90,000 Armenians in exodus as they flee their ancestral homeland of Nagorno-Karabakh following its reconquest

Sentinel-2 MSI acquired on 05 September 2023 at 07:36:21 UTC
Sentinel-1 CSAR IW acquired on 30 September 2023 at 03:01:10 UTC
Author(s): Sentinel Vision team, VisioTerra, France - svp@visioterra.fr
Keyword(s): Land, security, infrastructure, Azerbaijan, Armenia
Fig. 1 - S2 (05.09.2023) - Azerbaijan took back Nagorno-Karabakh in October 2023.
Nagorno-Karabakh has been inhabitated by Armenians for thousands of years. After the Armenian genocide, they made up 90% of the population of the region. Following the Red Army invasion of Armenia, Joseph Stalin ceded this region to Soviet Azerbaijan in 1921 and he attached the landlocked, predominantly Muslim region of Nakhichevan to Azerbaijan.
Fig. 2 - S2 (05.09.2023) - After the war in 2020, hundred of thousands left Artsakh for internationally recognized Armenia.
After the 1991 collapse of the Soviet Union, Nagorno-Karabakh declared independence after a referendum recognized only by Armenia, the Republic of Artsakh remains De jure Azeri.
Fig. 3 - S1 (30.09.2023) - This victory of Azerbaijan pushed nearly all remaining inhabitants of the secessionist region on the single road to Armenia.
Despite a war in 2020 and a blockade since 2022, the Russian peacekeeping force chose not to interpose and Azerbaijan took back Nagorno-Karabakh.
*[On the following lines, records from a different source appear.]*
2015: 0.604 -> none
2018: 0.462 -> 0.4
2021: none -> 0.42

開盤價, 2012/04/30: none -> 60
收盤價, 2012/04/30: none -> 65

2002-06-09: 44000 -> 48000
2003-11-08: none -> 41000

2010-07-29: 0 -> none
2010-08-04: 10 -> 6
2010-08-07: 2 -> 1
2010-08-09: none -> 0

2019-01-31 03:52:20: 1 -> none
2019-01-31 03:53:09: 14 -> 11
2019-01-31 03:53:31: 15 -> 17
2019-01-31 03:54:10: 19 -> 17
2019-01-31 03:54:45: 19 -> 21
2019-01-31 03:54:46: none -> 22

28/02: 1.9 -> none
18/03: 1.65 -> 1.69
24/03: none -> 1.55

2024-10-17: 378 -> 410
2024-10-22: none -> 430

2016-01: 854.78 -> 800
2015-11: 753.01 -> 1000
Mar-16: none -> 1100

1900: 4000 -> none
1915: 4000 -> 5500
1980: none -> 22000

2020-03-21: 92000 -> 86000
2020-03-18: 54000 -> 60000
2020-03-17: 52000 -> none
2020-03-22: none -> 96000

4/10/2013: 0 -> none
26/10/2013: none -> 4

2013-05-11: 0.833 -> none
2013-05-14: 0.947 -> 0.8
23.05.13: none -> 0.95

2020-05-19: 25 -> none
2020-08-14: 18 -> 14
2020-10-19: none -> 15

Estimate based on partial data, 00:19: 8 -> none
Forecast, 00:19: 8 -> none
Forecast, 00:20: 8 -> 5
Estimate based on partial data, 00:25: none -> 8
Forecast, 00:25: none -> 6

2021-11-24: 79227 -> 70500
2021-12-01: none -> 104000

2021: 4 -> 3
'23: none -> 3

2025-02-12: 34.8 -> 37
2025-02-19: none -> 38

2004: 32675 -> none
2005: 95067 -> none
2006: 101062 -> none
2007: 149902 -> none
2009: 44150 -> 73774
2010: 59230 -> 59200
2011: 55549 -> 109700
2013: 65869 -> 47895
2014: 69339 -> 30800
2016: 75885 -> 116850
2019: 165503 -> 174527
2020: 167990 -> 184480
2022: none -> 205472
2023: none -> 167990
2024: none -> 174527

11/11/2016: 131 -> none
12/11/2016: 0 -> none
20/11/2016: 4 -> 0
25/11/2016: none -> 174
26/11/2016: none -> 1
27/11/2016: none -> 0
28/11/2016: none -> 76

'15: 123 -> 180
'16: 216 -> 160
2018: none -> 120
Fearing ethnical cleansing, almost all 90 000 remaining inhabitants of the region that had not left before have fled their ancestral land within a week, using the M-12 road between Lachin and Goris.
Fig. 4 - S1 (30.09.2023) - Nakhitchevan and mainland Azebaijan might become the next point of armed conflict between the two countries.
The narrow strip of Armenian land between Nakhitchevan and mainland Azebaijan might become the next point of armed conflict between the two countries.